**Work order**
Copy, from the data below, every line that has "outside" in it.

● ● ● ●

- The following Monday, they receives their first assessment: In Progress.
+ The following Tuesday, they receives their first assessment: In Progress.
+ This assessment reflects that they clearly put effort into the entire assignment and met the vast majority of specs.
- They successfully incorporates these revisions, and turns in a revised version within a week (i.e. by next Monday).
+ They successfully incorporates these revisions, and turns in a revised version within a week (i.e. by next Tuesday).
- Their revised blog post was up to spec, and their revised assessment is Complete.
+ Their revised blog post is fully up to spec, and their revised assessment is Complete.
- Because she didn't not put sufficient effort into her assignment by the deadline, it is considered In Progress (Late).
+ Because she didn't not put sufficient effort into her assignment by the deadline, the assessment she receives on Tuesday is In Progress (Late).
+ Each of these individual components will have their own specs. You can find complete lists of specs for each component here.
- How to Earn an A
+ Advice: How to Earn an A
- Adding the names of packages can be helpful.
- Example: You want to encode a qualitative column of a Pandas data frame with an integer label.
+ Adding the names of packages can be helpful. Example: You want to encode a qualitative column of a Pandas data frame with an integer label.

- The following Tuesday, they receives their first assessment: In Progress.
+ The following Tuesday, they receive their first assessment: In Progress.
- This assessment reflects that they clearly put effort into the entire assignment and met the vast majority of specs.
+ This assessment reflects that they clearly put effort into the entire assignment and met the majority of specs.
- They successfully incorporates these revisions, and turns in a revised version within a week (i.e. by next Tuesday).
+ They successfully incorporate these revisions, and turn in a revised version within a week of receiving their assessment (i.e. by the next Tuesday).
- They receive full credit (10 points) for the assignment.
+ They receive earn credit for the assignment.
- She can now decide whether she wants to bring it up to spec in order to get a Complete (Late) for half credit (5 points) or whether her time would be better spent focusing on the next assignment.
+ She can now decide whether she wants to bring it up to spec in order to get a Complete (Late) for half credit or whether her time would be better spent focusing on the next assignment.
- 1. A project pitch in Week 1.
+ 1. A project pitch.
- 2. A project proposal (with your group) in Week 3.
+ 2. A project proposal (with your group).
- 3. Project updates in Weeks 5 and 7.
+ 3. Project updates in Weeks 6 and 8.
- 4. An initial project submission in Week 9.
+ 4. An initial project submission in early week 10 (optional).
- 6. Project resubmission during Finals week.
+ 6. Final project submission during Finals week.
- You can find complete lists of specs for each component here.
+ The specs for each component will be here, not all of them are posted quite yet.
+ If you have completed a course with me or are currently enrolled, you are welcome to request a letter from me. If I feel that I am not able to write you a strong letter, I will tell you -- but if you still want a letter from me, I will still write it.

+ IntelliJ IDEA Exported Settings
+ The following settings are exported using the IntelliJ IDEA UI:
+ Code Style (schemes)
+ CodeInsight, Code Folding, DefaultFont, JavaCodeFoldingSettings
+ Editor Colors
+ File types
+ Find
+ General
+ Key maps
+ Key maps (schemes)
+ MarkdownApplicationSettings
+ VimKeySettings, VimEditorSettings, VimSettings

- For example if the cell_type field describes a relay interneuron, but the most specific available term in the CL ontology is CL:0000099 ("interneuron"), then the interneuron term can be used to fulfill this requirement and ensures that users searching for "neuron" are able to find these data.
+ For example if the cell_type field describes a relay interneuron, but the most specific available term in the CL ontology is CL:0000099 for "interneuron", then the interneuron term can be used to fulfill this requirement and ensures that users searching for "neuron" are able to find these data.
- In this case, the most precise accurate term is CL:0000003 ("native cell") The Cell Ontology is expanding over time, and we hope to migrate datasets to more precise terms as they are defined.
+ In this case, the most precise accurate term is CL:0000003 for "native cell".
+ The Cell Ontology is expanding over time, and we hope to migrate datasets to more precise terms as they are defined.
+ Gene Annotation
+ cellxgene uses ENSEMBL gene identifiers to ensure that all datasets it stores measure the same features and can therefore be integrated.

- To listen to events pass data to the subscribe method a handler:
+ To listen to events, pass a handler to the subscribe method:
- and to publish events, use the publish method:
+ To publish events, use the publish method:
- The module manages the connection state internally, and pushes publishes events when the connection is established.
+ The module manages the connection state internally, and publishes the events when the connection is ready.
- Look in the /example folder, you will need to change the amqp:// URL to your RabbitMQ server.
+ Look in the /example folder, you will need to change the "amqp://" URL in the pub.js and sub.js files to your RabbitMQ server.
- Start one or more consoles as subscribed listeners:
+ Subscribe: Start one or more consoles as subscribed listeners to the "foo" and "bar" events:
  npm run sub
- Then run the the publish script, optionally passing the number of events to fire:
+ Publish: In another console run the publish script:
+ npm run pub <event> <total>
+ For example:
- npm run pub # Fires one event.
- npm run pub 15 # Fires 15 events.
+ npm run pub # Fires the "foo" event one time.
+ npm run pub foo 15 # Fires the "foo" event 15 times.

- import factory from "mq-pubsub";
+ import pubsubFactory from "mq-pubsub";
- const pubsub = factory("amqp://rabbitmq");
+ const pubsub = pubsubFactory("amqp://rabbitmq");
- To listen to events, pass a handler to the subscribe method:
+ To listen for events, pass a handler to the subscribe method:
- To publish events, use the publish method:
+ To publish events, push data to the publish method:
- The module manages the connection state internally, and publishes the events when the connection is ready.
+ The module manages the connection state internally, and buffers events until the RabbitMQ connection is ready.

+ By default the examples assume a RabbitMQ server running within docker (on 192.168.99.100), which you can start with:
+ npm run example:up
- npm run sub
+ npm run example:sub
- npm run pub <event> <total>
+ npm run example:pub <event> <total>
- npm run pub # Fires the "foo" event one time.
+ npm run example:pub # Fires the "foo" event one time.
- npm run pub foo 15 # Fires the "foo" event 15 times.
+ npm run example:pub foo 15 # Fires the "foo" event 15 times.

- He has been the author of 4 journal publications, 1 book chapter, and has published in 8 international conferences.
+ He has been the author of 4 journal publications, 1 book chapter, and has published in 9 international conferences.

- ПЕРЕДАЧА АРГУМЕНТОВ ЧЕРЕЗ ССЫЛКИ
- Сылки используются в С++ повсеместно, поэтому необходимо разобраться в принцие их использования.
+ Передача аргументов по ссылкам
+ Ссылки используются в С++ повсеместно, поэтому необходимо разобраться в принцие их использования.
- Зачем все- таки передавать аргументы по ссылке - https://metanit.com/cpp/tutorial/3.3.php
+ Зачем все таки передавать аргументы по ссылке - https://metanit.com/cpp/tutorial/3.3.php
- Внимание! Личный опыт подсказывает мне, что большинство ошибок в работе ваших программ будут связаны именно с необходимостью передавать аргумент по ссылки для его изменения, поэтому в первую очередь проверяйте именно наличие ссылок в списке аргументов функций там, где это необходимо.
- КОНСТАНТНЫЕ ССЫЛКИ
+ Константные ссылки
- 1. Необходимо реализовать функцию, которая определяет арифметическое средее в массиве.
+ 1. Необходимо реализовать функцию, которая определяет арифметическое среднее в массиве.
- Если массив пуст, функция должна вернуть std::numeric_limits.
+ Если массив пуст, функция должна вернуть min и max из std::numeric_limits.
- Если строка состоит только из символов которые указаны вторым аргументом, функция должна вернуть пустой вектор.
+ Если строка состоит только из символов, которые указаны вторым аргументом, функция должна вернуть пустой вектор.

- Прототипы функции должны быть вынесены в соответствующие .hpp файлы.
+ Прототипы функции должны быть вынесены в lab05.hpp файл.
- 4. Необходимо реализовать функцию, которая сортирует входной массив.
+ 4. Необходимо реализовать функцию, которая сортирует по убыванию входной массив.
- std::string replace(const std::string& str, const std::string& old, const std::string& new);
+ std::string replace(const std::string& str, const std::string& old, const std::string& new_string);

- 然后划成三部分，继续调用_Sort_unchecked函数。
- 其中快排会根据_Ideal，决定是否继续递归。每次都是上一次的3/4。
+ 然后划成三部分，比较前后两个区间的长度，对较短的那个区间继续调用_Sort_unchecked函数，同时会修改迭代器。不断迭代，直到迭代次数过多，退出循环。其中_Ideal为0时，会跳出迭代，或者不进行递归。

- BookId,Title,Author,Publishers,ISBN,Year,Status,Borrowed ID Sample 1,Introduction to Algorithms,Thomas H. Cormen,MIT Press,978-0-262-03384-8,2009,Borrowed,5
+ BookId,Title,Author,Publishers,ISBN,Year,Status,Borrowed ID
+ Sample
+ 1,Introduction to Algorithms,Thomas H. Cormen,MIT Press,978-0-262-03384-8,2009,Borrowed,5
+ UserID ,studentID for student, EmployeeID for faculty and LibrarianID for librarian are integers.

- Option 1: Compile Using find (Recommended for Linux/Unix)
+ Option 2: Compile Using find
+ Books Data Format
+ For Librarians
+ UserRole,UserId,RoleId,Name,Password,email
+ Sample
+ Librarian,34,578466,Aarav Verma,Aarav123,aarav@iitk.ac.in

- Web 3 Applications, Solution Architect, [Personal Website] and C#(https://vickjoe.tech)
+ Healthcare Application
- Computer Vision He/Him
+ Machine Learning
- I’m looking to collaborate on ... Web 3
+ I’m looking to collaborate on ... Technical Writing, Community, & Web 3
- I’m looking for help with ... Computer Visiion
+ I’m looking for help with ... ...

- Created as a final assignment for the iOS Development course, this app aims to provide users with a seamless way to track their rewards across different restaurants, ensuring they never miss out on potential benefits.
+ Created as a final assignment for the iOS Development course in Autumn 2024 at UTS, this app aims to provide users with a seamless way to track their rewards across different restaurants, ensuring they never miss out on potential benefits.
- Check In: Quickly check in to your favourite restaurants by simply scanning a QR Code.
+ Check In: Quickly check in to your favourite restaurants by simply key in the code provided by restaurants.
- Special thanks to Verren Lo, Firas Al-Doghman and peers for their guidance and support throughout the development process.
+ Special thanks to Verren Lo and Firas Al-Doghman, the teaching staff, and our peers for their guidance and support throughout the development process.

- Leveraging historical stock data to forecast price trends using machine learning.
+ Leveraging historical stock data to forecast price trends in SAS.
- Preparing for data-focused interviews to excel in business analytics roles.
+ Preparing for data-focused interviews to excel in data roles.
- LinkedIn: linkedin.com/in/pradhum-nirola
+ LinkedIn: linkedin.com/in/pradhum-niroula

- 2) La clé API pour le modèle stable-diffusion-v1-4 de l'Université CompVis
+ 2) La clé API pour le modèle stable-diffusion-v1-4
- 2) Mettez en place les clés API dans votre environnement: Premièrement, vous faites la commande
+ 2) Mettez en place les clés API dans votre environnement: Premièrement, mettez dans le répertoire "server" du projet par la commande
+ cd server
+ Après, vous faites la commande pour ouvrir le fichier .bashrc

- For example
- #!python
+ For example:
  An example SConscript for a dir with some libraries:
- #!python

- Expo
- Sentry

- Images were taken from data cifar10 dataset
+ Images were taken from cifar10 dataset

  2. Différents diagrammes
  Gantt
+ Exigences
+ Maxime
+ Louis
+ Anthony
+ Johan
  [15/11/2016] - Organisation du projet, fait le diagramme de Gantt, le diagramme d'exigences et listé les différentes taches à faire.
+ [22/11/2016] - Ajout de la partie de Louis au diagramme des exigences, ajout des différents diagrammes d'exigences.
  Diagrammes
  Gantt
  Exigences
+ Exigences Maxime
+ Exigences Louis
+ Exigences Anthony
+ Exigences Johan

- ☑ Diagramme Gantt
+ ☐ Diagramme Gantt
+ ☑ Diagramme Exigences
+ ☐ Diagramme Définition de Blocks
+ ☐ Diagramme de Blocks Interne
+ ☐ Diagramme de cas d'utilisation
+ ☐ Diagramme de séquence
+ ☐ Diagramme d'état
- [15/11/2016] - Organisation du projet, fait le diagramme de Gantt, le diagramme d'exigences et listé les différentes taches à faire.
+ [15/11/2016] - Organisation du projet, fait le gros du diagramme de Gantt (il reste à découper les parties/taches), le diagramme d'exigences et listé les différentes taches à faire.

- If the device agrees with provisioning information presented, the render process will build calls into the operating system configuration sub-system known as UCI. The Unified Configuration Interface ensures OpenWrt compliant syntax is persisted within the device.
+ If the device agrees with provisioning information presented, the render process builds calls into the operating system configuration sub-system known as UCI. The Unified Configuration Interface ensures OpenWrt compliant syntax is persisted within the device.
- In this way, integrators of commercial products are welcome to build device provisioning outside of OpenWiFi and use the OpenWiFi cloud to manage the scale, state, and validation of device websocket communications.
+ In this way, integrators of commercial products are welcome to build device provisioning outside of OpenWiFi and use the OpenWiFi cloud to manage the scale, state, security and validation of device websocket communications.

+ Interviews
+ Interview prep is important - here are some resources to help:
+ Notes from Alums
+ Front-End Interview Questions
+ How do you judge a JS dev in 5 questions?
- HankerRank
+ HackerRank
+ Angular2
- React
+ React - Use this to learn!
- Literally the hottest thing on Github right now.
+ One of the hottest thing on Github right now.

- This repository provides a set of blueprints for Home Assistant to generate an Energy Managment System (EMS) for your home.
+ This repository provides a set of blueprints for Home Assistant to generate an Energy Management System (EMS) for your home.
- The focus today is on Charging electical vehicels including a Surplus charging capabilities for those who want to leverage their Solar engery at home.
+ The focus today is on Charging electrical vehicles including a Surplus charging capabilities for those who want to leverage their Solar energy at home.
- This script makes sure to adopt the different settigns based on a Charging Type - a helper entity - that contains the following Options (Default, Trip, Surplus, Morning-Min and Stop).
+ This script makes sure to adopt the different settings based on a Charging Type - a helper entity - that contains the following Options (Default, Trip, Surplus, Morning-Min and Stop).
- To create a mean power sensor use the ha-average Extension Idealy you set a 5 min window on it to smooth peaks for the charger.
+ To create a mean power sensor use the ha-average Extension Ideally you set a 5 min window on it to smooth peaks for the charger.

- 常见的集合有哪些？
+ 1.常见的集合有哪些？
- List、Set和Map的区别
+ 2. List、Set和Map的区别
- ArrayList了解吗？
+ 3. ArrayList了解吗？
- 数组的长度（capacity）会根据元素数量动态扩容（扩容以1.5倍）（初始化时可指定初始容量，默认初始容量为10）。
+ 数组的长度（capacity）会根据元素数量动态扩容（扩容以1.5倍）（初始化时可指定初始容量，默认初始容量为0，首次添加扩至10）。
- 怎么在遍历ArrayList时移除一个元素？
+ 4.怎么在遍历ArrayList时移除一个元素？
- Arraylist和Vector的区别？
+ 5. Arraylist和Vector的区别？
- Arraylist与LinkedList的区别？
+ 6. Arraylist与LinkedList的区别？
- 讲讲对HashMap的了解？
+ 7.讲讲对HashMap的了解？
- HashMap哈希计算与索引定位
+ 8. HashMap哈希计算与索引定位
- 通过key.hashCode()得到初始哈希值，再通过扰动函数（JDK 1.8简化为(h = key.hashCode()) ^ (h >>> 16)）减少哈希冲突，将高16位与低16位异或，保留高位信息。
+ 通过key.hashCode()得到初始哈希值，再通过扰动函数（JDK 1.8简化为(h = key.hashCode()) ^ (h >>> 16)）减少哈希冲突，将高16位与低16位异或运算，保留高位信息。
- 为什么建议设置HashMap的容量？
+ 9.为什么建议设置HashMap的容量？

● ● ● ●

**Result for this exercise**
- In this way, integrators of commercial products are welcome to build device provisioning outside of OpenWiFi and use the OpenWiFi cloud to manage the scale, state, and validation of device websocket communications.
+ In this way, integrators of commercial products are welcome to build device provisioning outside of OpenWiFi and use the OpenWiFi cloud to manage the scale, state, security and validation of device websocket communications.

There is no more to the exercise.